*** GIVEN RECORDS Section Begins ***
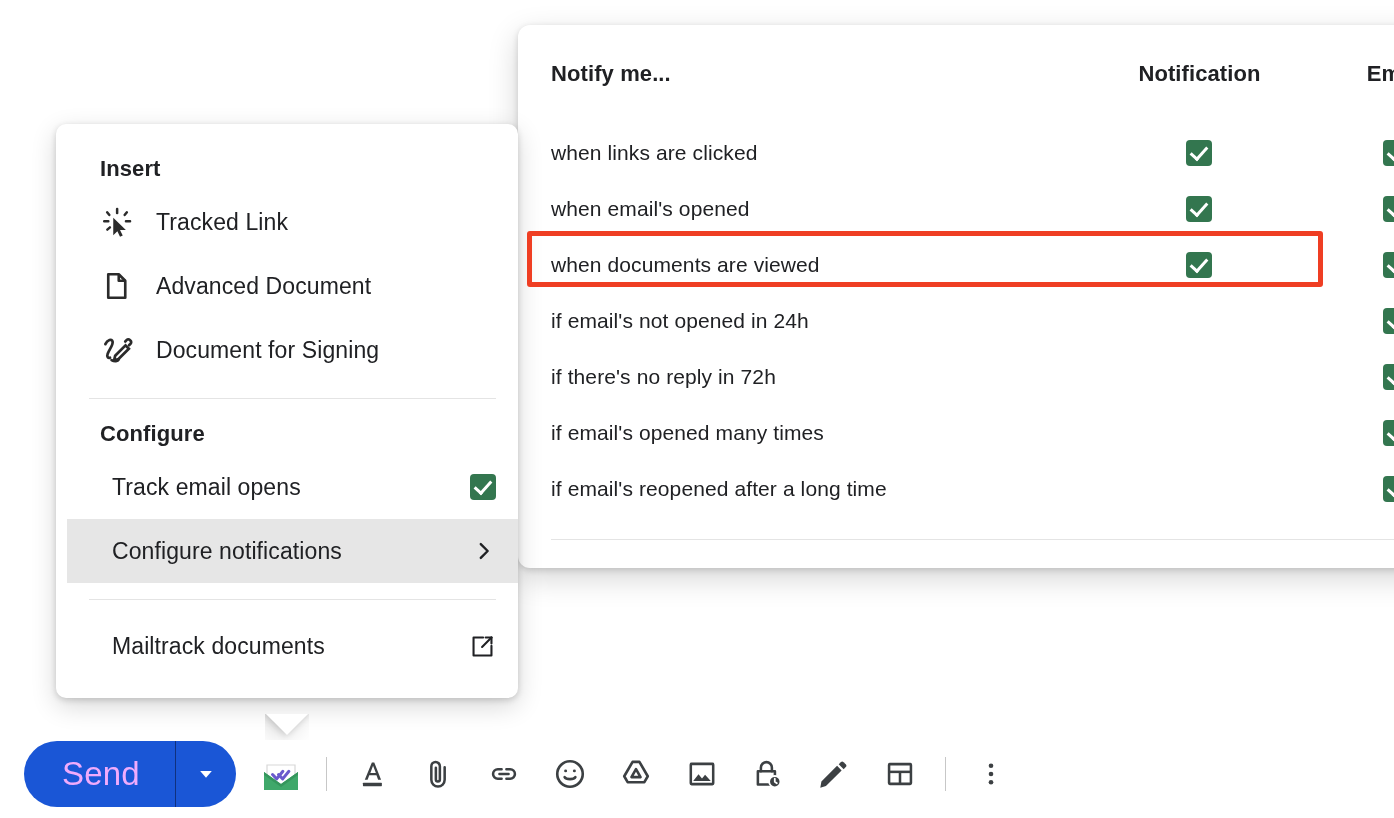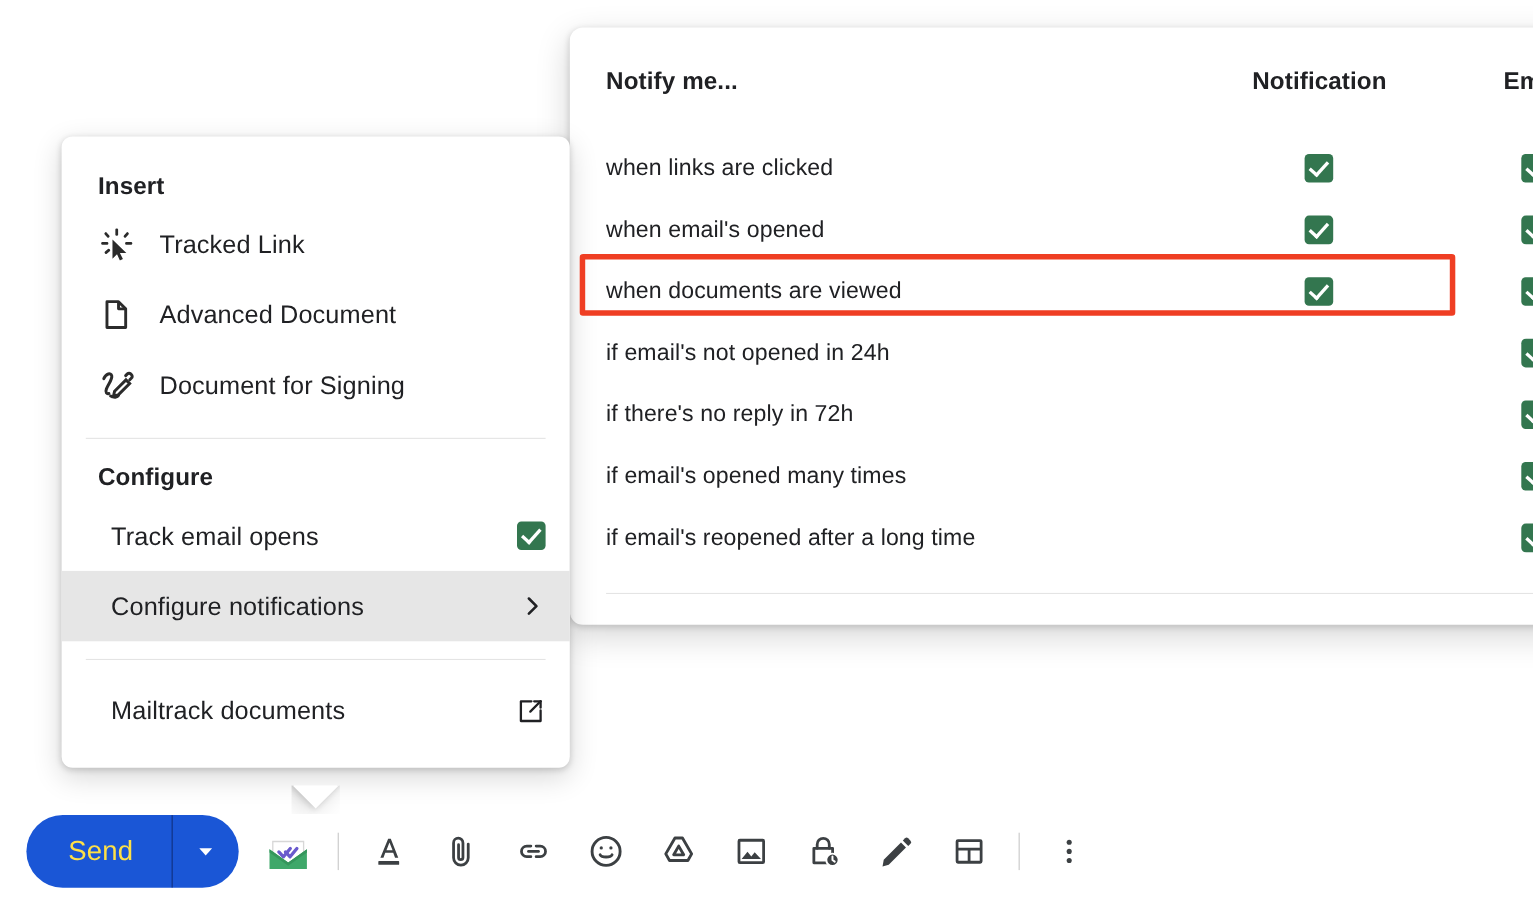--- a/index.html
+++ b/index.html
@@ -25,7 +25,7 @@
     background: #ffffff;
     border-radius: 10px;
     box-shadow: 0 2px 6px rgba(0,0,0,0.16), 0 8px 26px rgba(0,0,0,0.16);
-    padding: 24px 0 20px 0;
+    padding: 24px 0 20px 11px;
     box-sizing: border-box;
     z-index: 5;
   }

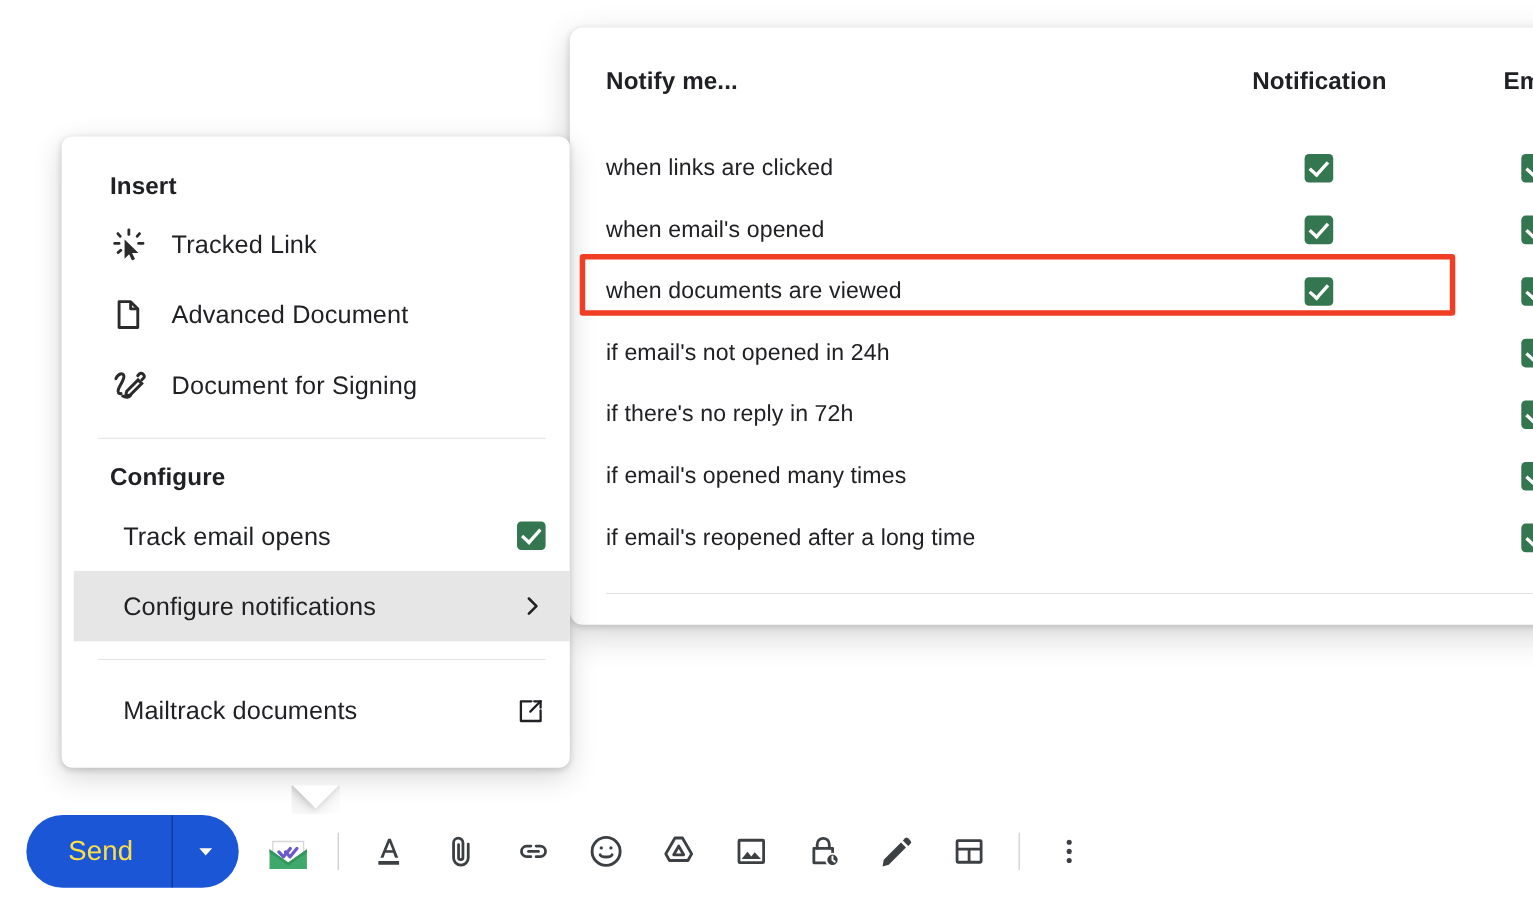--- a/index.html
+++ b/index.html
@@ -213,8 +213,8 @@
     display: flex;
     align-items: center;
     padding: 0 35px 0 38px;
-    color: #fde047;
-    font-size: 25px;
+    color: #f0abfc;
+    font-size: 33px;
     letter-spacing: 0.2px;
   }
   #send-btn .sdiv { width: 1px; background: #10307e; }

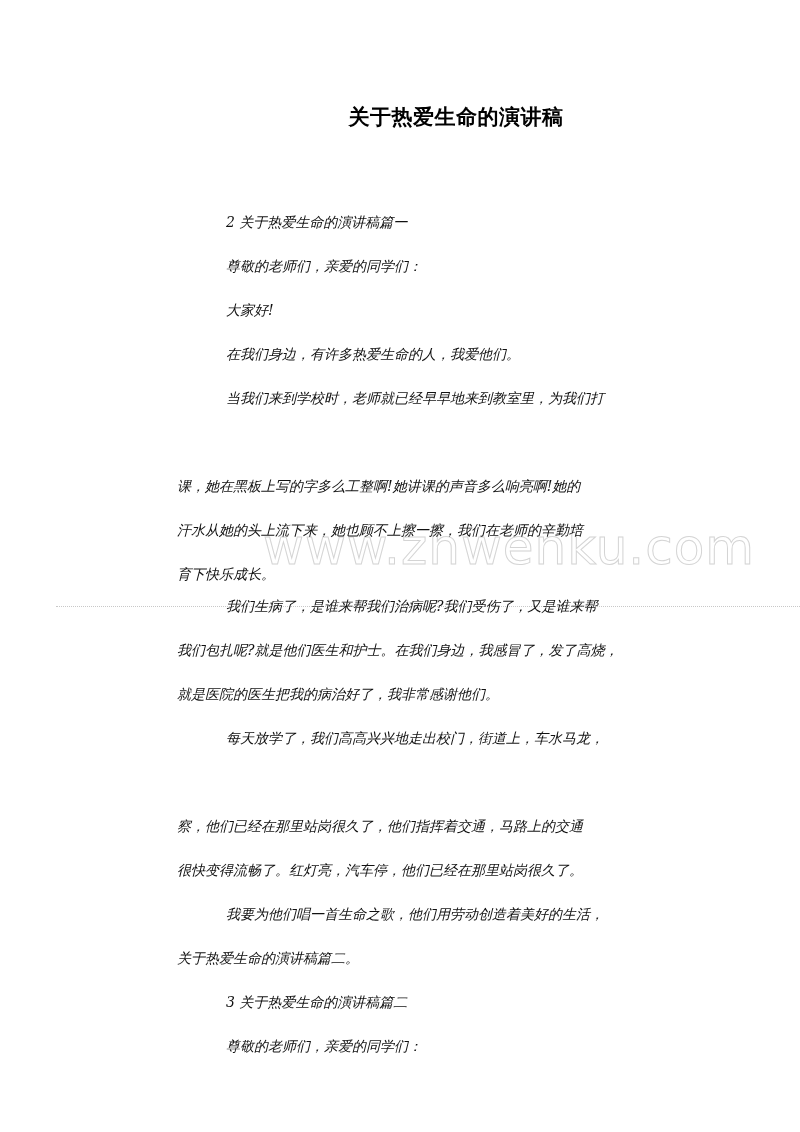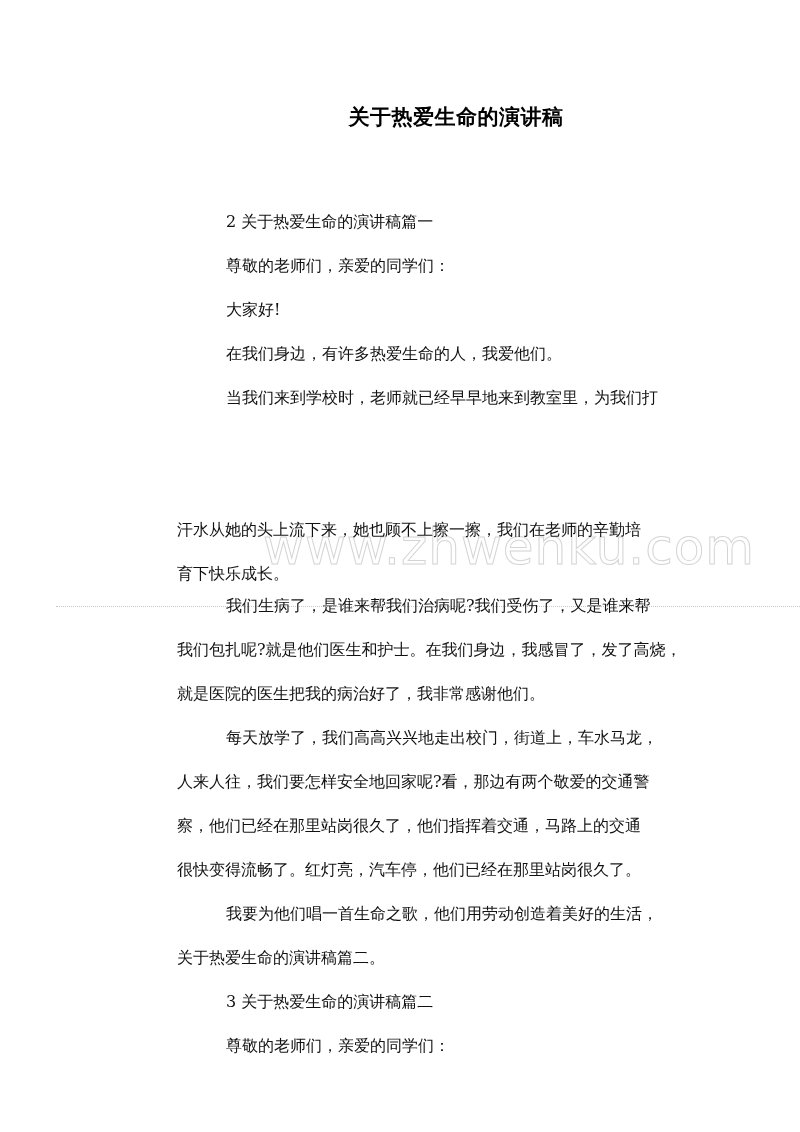--- a/index.html
+++ b/index.html
@@ -15,7 +15,7 @@
     font-weight: bold; font-size: 21px; letter-spacing: 0.5px; color: #000;
   }
   .line {
-    position: absolute; font-size: 16px; white-space: nowrap; line-height: 24px;
+    position: absolute; font-size: 14px; white-space: nowrap; line-height: 24px; font-style: italic;
   }
   .indent { left: 170px; }
   .full { left: 121px; }

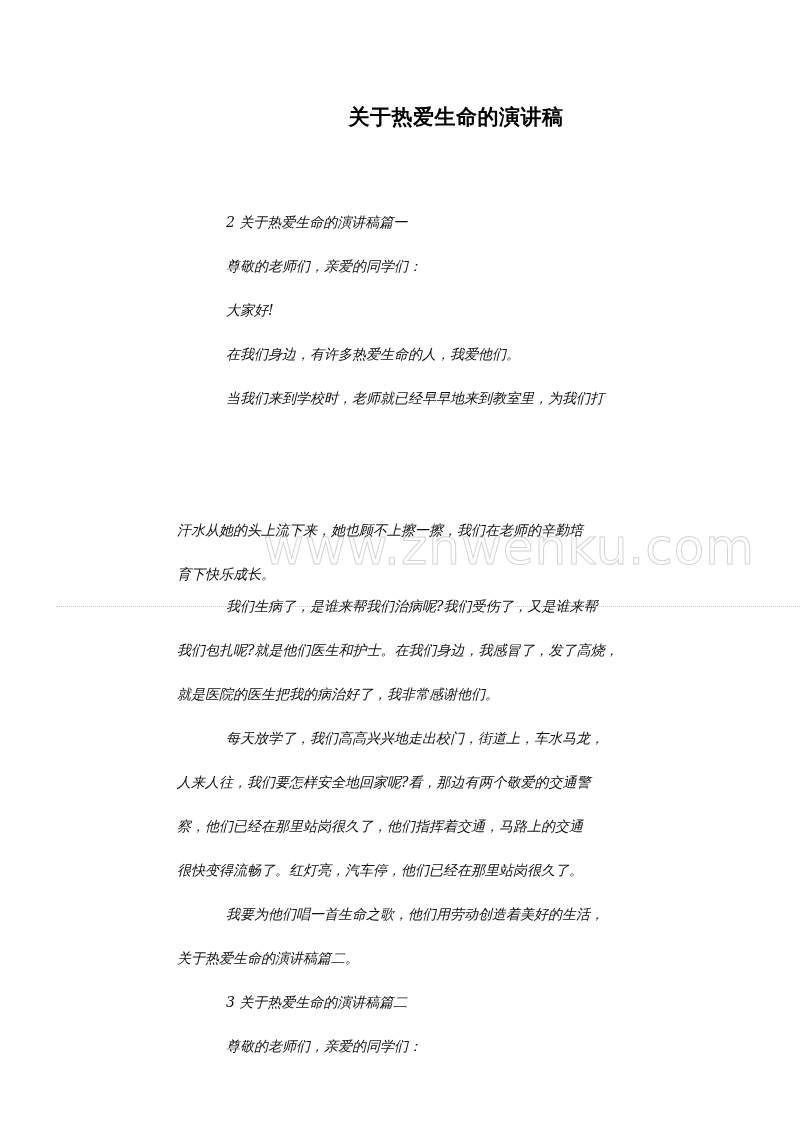--- a/index.html
+++ b/index.html
@@ -45,6 +45,7 @@
   <div class="line indent" style="top:298px">大家好!</div>
   <div class="line indent" style="top:342px">在我们身边，有许多热爱生命的人，我爱他们。</div>
   <div class="line indent" style="top:386px">当我们来到学校时，老师就已经早早地来到教室里，为我们打</div>
+  <div class="line full" style="top:474px">课，她在黑板上写的字多么工整啊!她讲课的声音多么响亮啊!她的</div>
   <div class="line full" style="top:518px">汗水从她的头上流下来，她也顾不上擦一擦，我们在老师的辛勤培</div>
   <div class="line full" style="top:562px">育下快乐成长。</div>
   <div class="line indent" style="top:594px">我们生病了，是谁来帮我们治病呢?我们受伤了，又是谁来帮</div>

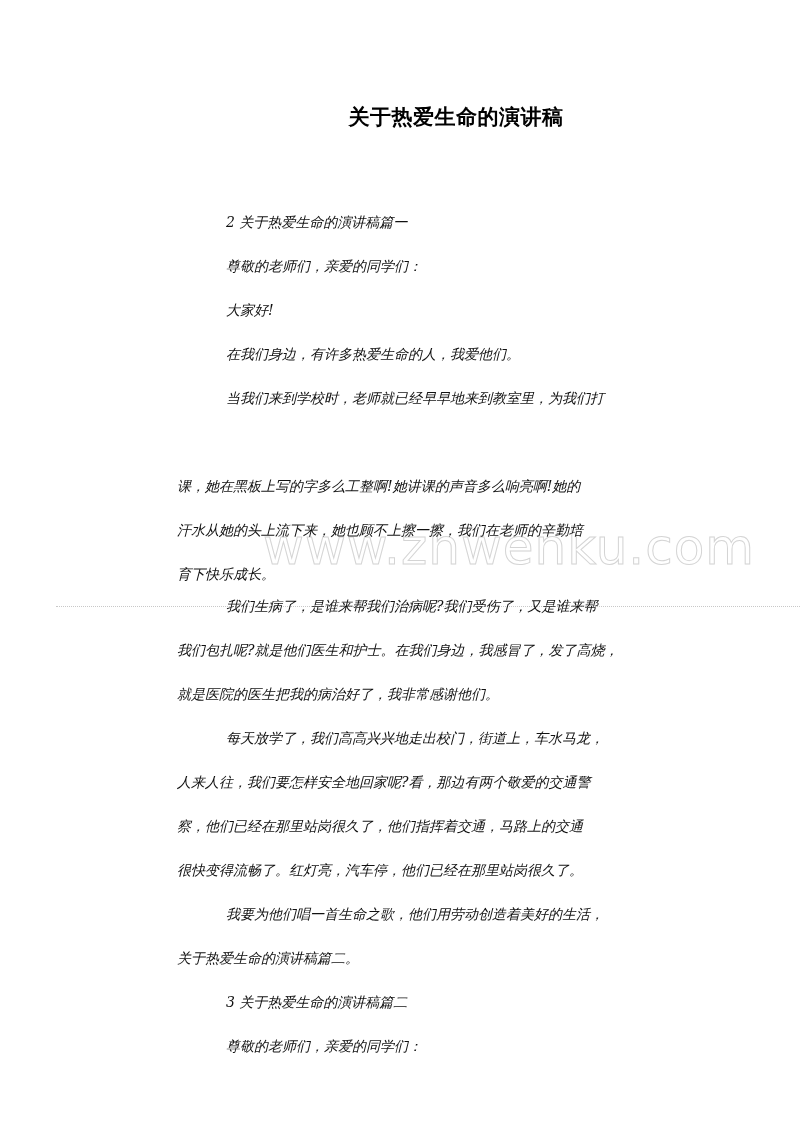--- a/index.html
+++ b/index.html
@@ -52,7 +52,6 @@
   <div class="line full" style="top:638px">我们包扎呢?就是他们医生和护士。在我们身边，我感冒了，发了高烧，</div>
   <div class="line full" style="top:682px">就是医院的医生把我的病治好了，我非常感谢他们。</div>
   <div class="line indent" style="top:726px">每天放学了，我们高高兴兴地走出校门，街道上，车水马龙，</div>
-  <div class="line full" style="top:770px">人来人往，我们要怎样安全地回家呢?看，那边有两个敬爱的交通警</div>
   <div class="line full" style="top:814px">察，他们已经在那里站岗很久了，他们指挥着交通，马路上的交通</div>
   <div class="line full" style="top:858px">很快变得流畅了。红灯亮，汽车停，他们已经在那里站岗很久了。</div>
   <div class="line indent" style="top:902px">我要为他们唱一首生命之歌，他们用劳动创造着美好的生活，</div>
*** GIVEN RECORDS Section Ends ***
ACTIVITY:
Give the entries above again, exactly as written and free of images.

RESPONSE AREA:
--- a/index.html
+++ b/index.html
@@ -25,7 +25,7 @@
     background: #ffffff;
     border-radius: 10px;
     box-shadow: 0 2px 6px rgba(0,0,0,0.16), 0 8px 26px rgba(0,0,0,0.16);
-    padding: 24px 0 20px 0;
+    padding: 24px 0 20px 11px;
     box-sizing: border-box;
     z-index: 5;
   }

--- a/index.html
+++ b/index.html
@@ -213,8 +213,8 @@
     display: flex;
     align-items: center;
     padding: 0 35px 0 38px;
-    color: #fde047;
-    font-size: 25px;
+    color: #f0abfc;
+    font-size: 33px;
     letter-spacing: 0.2px;
   }
   #send-btn .sdiv { width: 1px; background: #10307e; }

--- a/index.html
+++ b/index.html
@@ -15,7 +15,7 @@
     font-weight: bold; font-size: 21px; letter-spacing: 0.5px; color: #000;
   }
   .line {
-    position: absolute; font-size: 16px; white-space: nowrap; line-height: 24px;
+    position: absolute; font-size: 14px; white-space: nowrap; line-height: 24px; font-style: italic;
   }
   .indent { left: 170px; }
   .full { left: 121px; }

--- a/index.html
+++ b/index.html
@@ -45,6 +45,7 @@
   <div class="line indent" style="top:298px">大家好!</div>
   <div class="line indent" style="top:342px">在我们身边，有许多热爱生命的人，我爱他们。</div>
   <div class="line indent" style="top:386px">当我们来到学校时，老师就已经早早地来到教室里，为我们打</div>
+  <div class="line full" style="top:474px">课，她在黑板上写的字多么工整啊!她讲课的声音多么响亮啊!她的</div>
   <div class="line full" style="top:518px">汗水从她的头上流下来，她也顾不上擦一擦，我们在老师的辛勤培</div>
   <div class="line full" style="top:562px">育下快乐成长。</div>
   <div class="line indent" style="top:594px">我们生病了，是谁来帮我们治病呢?我们受伤了，又是谁来帮</div>

--- a/index.html
+++ b/index.html
@@ -52,7 +52,6 @@
   <div class="line full" style="top:638px">我们包扎呢?就是他们医生和护士。在我们身边，我感冒了，发了高烧，</div>
   <div class="line full" style="top:682px">就是医院的医生把我的病治好了，我非常感谢他们。</div>
   <div class="line indent" style="top:726px">每天放学了，我们高高兴兴地走出校门，街道上，车水马龙，</div>
-  <div class="line full" style="top:770px">人来人往，我们要怎样安全地回家呢?看，那边有两个敬爱的交通警</div>
   <div class="line full" style="top:814px">察，他们已经在那里站岗很久了，他们指挥着交通，马路上的交通</div>
   <div class="line full" style="top:858px">很快变得流畅了。红灯亮，汽车停，他们已经在那里站岗很久了。</div>
   <div class="line indent" style="top:902px">我要为他们唱一首生命之歌，他们用劳动创造着美好的生活，</div>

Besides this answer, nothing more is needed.